== Task instructions ==
Look at the entries below and restate word for word the lines from the first through the one that has "12px; width: 100px".

+===+

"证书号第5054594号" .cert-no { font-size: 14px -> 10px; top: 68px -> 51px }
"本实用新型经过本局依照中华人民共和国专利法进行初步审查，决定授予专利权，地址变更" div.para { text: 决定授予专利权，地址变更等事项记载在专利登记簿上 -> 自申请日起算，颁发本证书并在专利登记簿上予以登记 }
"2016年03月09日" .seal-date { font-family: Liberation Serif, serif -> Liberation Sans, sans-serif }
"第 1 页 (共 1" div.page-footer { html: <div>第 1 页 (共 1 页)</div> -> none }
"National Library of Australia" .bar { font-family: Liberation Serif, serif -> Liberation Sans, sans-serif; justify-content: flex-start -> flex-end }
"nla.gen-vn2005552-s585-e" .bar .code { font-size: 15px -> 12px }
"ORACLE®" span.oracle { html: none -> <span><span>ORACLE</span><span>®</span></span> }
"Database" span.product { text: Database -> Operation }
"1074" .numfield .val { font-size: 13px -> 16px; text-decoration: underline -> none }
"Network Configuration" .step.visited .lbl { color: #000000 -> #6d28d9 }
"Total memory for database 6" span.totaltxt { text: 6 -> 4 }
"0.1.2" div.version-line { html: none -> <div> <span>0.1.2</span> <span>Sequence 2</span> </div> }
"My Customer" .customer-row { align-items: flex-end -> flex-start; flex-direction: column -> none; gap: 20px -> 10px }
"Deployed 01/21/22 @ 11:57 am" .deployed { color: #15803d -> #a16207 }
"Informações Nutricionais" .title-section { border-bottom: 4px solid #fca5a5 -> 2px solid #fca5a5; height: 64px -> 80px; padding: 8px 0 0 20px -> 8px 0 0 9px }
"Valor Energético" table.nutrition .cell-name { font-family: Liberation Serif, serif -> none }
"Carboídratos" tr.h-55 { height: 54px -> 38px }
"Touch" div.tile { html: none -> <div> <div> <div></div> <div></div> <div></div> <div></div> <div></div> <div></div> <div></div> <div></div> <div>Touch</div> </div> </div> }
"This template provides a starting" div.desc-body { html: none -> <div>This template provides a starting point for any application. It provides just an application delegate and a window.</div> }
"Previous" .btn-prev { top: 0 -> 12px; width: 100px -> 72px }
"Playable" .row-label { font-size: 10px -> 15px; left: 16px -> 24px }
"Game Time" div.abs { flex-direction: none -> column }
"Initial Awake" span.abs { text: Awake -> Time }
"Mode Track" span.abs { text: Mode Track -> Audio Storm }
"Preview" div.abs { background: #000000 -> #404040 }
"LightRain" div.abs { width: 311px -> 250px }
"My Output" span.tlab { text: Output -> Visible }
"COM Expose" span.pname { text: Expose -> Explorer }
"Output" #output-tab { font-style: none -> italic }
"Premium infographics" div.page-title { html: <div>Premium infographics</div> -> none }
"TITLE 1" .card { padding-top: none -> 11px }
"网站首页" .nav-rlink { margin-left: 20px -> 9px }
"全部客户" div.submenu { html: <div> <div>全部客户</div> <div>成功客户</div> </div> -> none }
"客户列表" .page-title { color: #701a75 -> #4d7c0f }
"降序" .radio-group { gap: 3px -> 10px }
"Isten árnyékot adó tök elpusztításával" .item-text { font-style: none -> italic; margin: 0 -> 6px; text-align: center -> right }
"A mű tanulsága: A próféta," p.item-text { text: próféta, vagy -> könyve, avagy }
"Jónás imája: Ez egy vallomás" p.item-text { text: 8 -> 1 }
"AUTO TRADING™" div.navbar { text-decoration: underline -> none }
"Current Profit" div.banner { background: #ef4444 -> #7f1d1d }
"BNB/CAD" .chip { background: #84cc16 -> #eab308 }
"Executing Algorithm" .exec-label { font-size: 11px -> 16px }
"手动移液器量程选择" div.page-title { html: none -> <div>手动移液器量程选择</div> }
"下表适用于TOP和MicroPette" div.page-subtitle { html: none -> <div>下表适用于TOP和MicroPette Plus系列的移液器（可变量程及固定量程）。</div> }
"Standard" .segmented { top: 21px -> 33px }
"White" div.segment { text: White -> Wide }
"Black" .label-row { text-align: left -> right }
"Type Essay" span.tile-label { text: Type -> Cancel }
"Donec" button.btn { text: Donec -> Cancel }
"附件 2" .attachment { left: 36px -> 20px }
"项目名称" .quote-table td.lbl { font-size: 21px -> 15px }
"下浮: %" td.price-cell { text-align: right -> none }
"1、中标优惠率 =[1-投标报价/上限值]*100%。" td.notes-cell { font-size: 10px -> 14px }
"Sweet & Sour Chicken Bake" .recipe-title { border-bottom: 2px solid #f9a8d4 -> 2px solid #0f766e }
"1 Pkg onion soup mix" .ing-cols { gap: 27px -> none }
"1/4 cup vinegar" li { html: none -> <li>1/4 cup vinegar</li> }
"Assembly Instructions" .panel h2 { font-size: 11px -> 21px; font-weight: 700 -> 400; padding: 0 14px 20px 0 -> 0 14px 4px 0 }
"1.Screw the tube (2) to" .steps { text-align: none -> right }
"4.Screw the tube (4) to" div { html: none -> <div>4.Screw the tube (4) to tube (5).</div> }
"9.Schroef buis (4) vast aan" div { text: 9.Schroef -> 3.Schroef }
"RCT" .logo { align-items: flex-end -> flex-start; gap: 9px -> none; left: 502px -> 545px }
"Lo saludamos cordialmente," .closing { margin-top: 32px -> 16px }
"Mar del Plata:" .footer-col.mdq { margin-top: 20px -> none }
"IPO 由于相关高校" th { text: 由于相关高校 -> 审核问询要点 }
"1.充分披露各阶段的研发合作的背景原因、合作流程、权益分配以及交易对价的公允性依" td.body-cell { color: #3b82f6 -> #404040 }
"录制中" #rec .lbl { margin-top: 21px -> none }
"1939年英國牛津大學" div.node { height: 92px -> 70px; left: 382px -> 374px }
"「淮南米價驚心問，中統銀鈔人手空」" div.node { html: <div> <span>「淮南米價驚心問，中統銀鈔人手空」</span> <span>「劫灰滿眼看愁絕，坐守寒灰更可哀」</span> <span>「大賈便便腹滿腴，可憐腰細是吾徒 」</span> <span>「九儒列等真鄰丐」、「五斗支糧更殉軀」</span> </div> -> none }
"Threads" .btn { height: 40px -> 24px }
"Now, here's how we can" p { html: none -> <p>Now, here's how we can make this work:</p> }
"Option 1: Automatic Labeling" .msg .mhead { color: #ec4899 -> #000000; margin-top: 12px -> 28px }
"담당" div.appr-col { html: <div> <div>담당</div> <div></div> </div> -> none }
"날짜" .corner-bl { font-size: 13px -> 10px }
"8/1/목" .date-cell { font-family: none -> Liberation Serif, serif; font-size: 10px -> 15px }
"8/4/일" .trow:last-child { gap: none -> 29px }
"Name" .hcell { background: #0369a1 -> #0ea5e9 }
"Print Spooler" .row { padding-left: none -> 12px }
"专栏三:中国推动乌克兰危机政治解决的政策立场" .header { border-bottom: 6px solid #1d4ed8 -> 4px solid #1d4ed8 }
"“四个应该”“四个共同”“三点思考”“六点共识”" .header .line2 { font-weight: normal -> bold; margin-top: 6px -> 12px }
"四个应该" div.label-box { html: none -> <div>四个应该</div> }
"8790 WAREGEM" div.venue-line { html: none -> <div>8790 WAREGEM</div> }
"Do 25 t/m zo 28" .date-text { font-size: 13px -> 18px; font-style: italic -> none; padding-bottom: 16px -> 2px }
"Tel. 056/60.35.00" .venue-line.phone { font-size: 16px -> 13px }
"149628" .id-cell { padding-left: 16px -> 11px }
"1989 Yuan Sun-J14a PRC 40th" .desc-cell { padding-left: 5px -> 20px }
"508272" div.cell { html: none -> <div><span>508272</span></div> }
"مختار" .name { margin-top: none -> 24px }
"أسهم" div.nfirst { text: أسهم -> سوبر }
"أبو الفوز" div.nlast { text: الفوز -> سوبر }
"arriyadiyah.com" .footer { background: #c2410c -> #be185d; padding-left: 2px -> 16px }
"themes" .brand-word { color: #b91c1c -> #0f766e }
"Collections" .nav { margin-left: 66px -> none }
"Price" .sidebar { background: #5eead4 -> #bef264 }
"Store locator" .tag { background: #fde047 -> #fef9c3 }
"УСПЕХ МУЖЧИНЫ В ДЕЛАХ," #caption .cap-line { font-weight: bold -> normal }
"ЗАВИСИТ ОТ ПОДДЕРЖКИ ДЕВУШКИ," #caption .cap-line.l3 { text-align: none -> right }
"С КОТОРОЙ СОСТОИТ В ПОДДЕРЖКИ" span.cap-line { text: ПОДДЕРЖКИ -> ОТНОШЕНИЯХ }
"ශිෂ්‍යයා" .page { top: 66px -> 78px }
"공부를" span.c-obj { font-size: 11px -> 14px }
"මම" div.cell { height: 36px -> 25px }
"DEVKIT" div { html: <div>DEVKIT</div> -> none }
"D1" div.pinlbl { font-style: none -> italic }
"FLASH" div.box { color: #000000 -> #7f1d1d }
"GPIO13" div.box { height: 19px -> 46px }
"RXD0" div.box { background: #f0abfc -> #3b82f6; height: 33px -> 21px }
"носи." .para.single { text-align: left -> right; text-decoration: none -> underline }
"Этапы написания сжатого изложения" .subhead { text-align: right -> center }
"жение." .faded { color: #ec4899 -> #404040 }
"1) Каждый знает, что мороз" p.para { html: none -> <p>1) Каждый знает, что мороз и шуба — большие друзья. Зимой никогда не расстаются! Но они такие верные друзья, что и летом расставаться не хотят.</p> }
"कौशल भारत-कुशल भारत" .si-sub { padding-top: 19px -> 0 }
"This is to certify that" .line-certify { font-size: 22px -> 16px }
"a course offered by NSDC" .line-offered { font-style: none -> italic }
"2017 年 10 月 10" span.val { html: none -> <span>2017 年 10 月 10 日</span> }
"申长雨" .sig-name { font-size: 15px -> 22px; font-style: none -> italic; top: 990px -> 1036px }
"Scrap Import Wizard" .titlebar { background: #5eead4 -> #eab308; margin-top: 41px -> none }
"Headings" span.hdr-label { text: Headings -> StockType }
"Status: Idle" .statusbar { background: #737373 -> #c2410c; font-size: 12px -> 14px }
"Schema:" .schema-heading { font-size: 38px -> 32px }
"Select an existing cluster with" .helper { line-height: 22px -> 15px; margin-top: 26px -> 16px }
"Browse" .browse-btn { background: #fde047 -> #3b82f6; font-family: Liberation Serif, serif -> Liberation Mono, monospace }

+===+

== Exercise output ==
"证书号第5054594号" .cert-no { font-size: 14px -> 10px; top: 68px -> 51px }
"本实用新型经过本局依照中华人民共和国专利法进行初步审查，决定授予专利权，地址变更" div.para { text: 决定授予专利权，地址变更等事项记载在专利登记簿上 -> 自申请日起算，颁发本证书并在专利登记簿上予以登记 }
"2016年03月09日" .seal-date { font-family: Liberation Serif, serif -> Liberation Sans, sans-serif }
"第 1 页 (共 1" div.page-footer { html: <div>第 1 页 (共 1 页)</div> -> none }
"National Library of Australia" .bar { font-family: Liberation Serif, serif -> Liberation Sans, sans-serif; justify-content: flex-start -> flex-end }
"nla.gen-vn2005552-s585-e" .bar .code { font-size: 15px -> 12px }
"ORACLE®" span.oracle { html: none -> <span><span>ORACLE</span><span>®</span></span> }
"Database" span.product { text: Database -> Operation }
"1074" .numfield .val { font-size: 13px -> 16px; text-decoration: underline -> none }
"Network Configuration" .step.visited .lbl { color: #000000 -> #6d28d9 }
"Total memory for database 6" span.totaltxt { text: 6 -> 4 }
"0.1.2" div.version-line { html: none -> <div> <span>0.1.2</span> <span>Sequence 2</span> </div> }
"My Customer" .customer-row { align-items: flex-end -> flex-start; flex-direction: column -> none; gap: 20px -> 10px }
"Deployed 01/21/22 @ 11:57 am" .deployed { color: #15803d -> #a16207 }
"Informações Nutricionais" .title-section { border-bottom: 4px solid #fca5a5 -> 2px solid #fca5a5; height: 64px -> 80px; padding: 8px 0 0 20px -> 8px 0 0 9px }
"Valor Energético" table.nutrition .cell-name { font-family: Liberation Serif, serif -> none }
"Carboídratos" tr.h-55 { height: 54px -> 38px }
"Touch" div.tile { html: none -> <div> <div> <div></div> <div></div> <div></div> <div></div> <div></div> <div></div> <div></div> <div></div> <div>Touch</div> </div> </div> }
"This template provides a starting" div.desc-body { html: none -> <div>This template provides a starting point for any application. It provides just an application delegate and a window.</div> }
"Previous" .btn-prev { top: 0 -> 12px; width: 100px -> 72px }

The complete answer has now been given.